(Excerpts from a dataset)
BEGIN

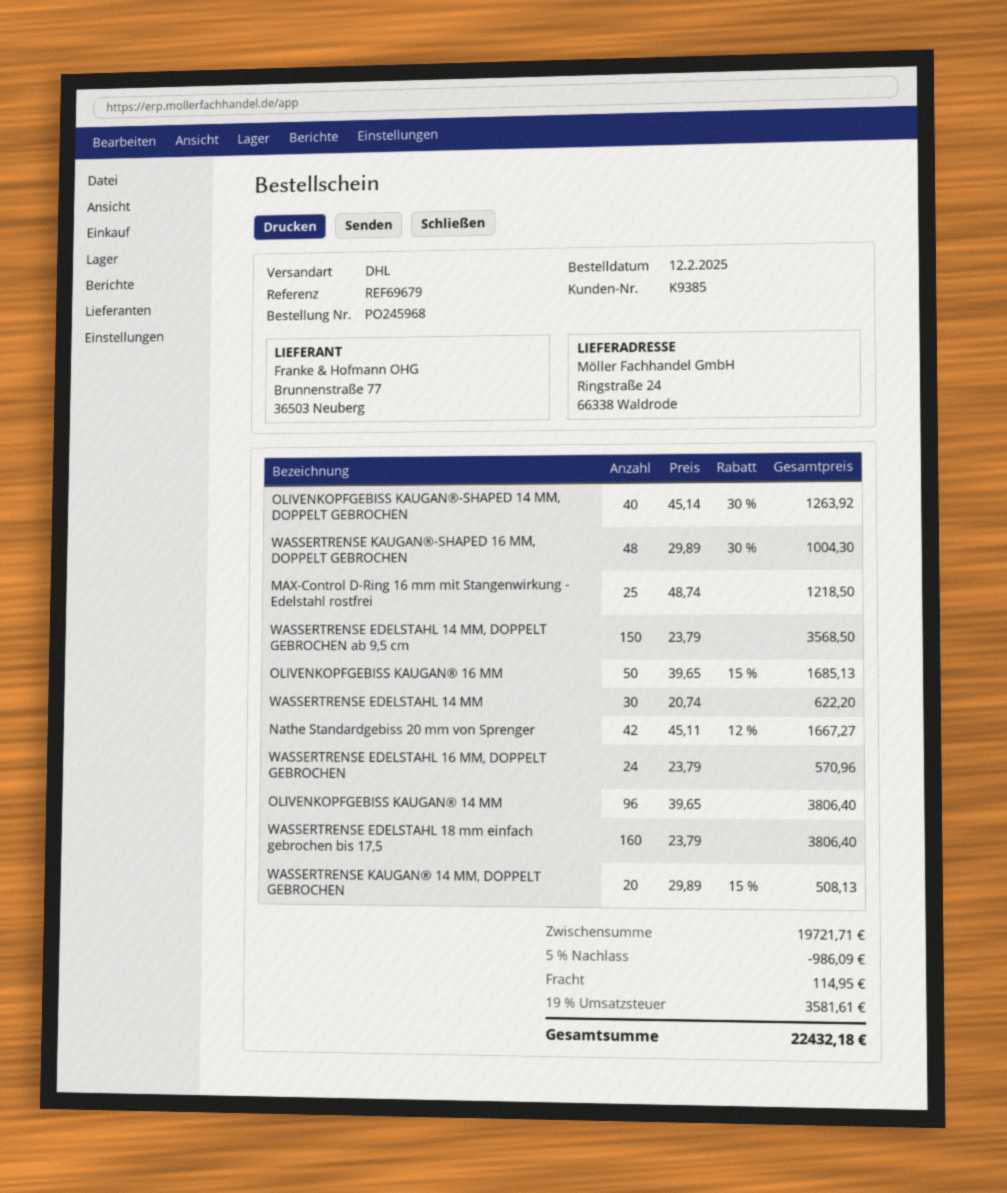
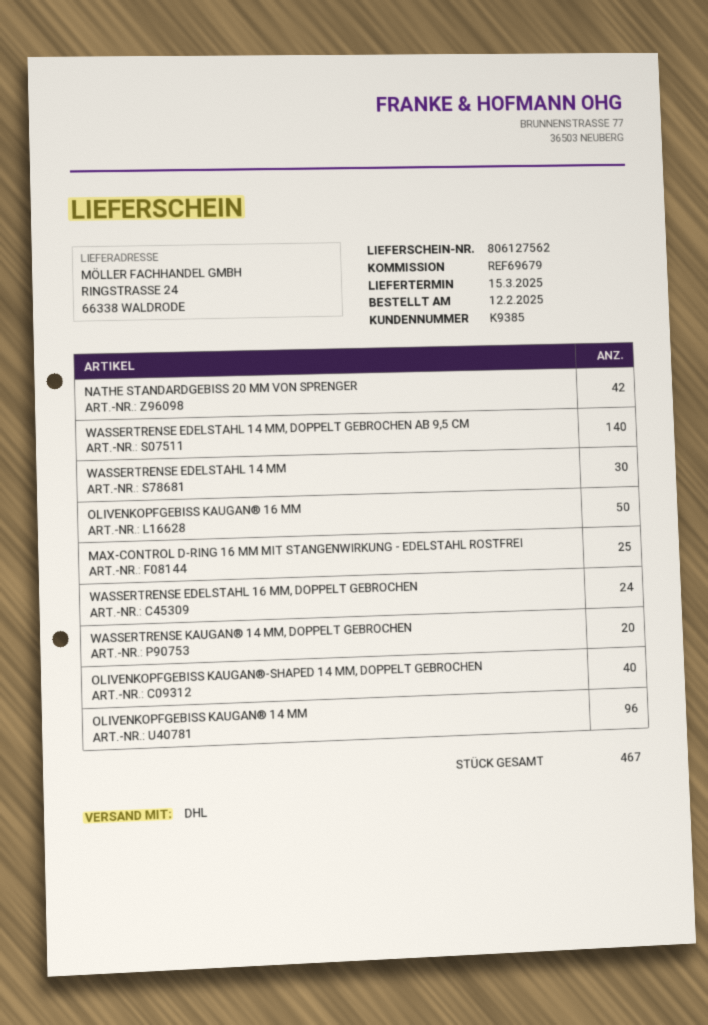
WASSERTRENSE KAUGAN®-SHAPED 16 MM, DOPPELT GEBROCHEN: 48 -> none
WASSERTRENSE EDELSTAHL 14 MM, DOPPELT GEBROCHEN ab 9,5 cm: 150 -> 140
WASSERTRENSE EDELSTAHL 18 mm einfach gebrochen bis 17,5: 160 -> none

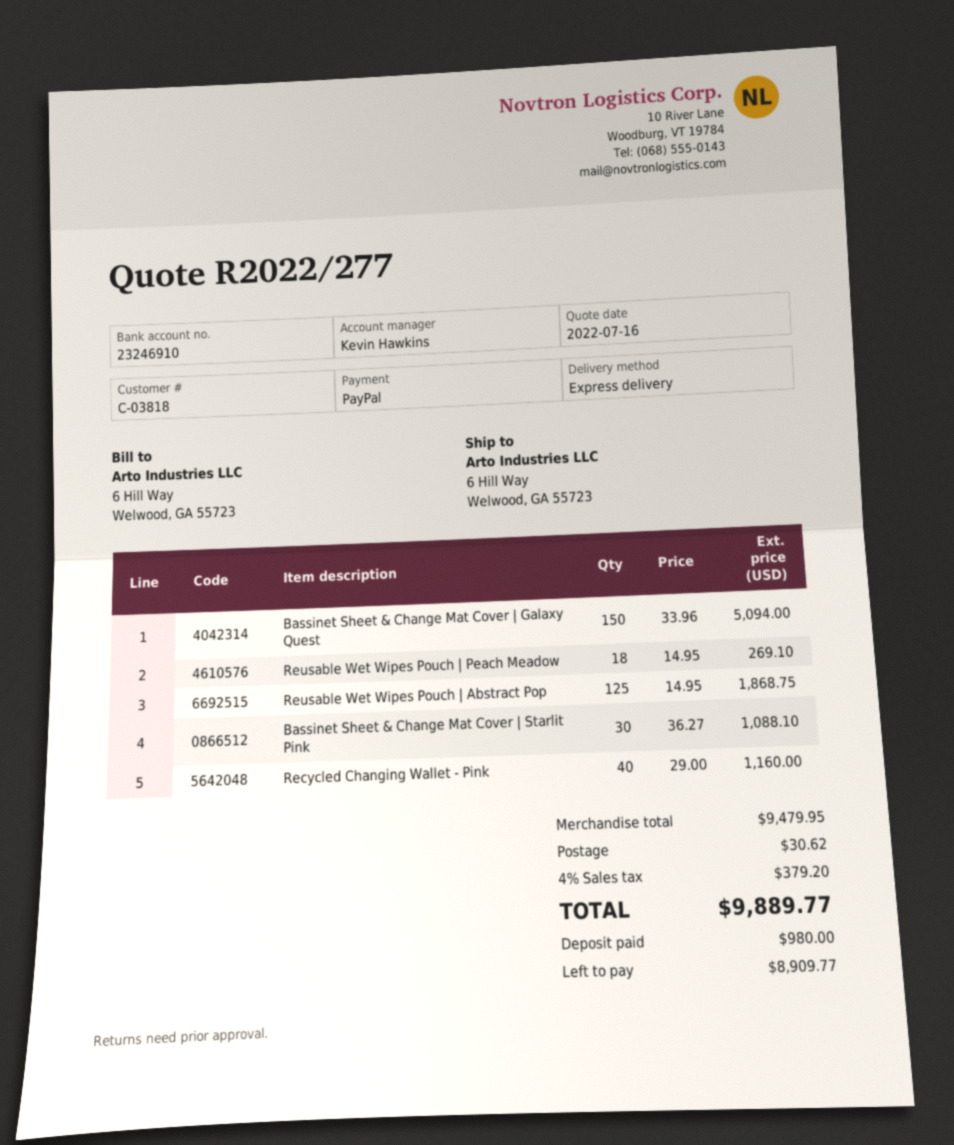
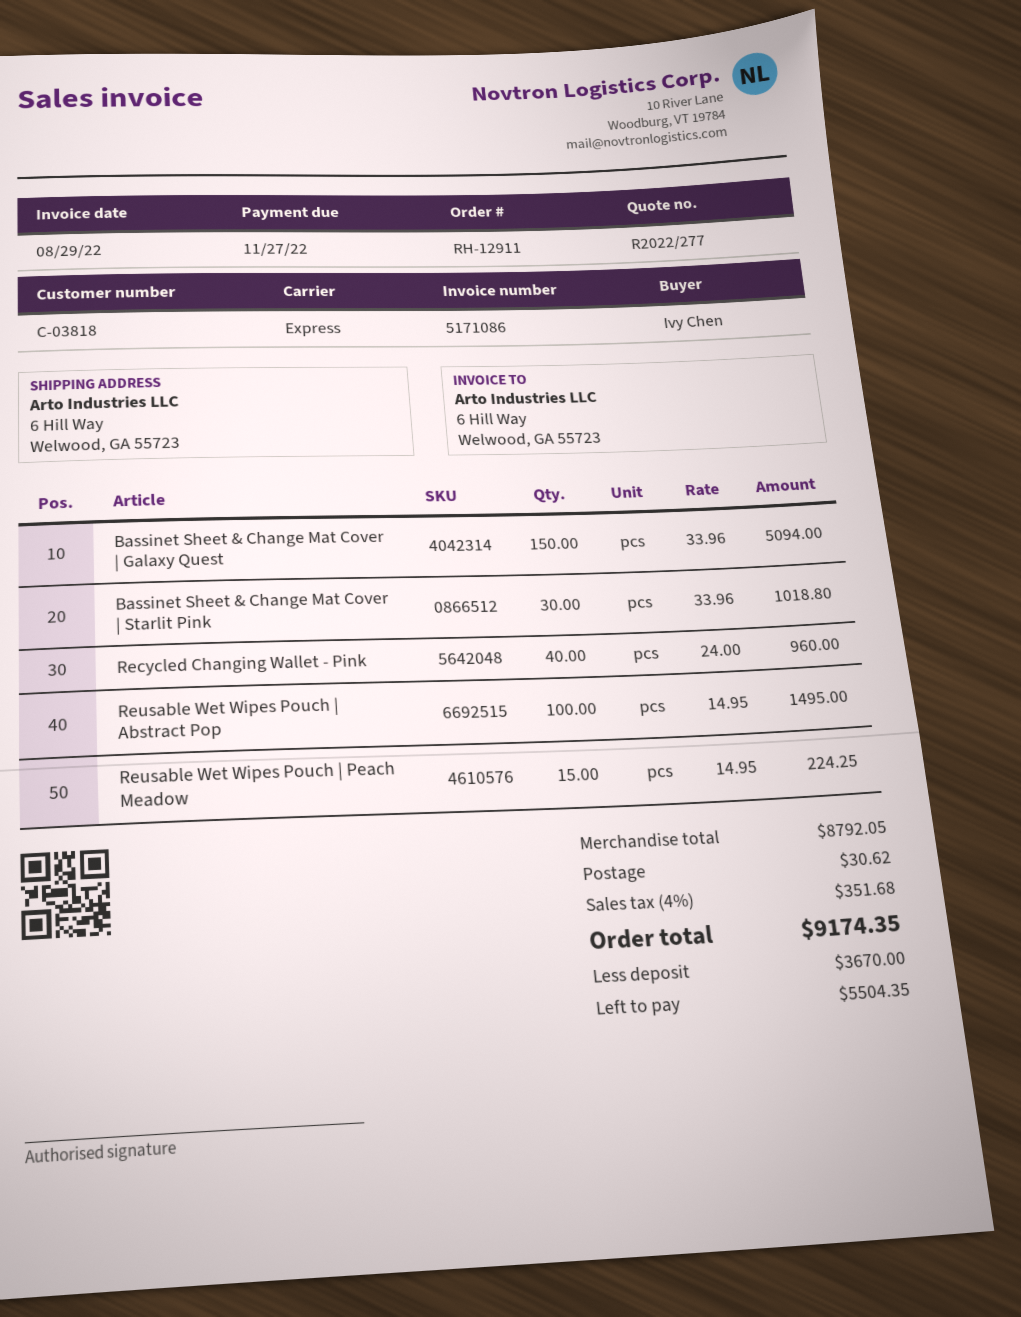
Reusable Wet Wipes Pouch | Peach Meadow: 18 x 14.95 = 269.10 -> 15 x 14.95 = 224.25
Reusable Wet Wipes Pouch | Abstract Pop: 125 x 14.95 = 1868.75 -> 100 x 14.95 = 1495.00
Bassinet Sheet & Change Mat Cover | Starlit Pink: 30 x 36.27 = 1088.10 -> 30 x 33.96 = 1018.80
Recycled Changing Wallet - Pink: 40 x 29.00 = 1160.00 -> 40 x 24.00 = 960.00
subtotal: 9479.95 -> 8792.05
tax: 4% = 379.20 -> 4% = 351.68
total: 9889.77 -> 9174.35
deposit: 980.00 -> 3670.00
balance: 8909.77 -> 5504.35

END

_AIM OF THE EXERCISE_. Copy whichever lines of the records above contain the word "Pouch".

_ANSWER SPACE_.
Reusable Wet Wipes Pouch | Peach Meadow: 18 x 14.95 = 269.10 -> 15 x 14.95 = 224.25
Reusable Wet Wipes Pouch | Abstract Pop: 125 x 14.95 = 1868.75 -> 100 x 14.95 = 1495.00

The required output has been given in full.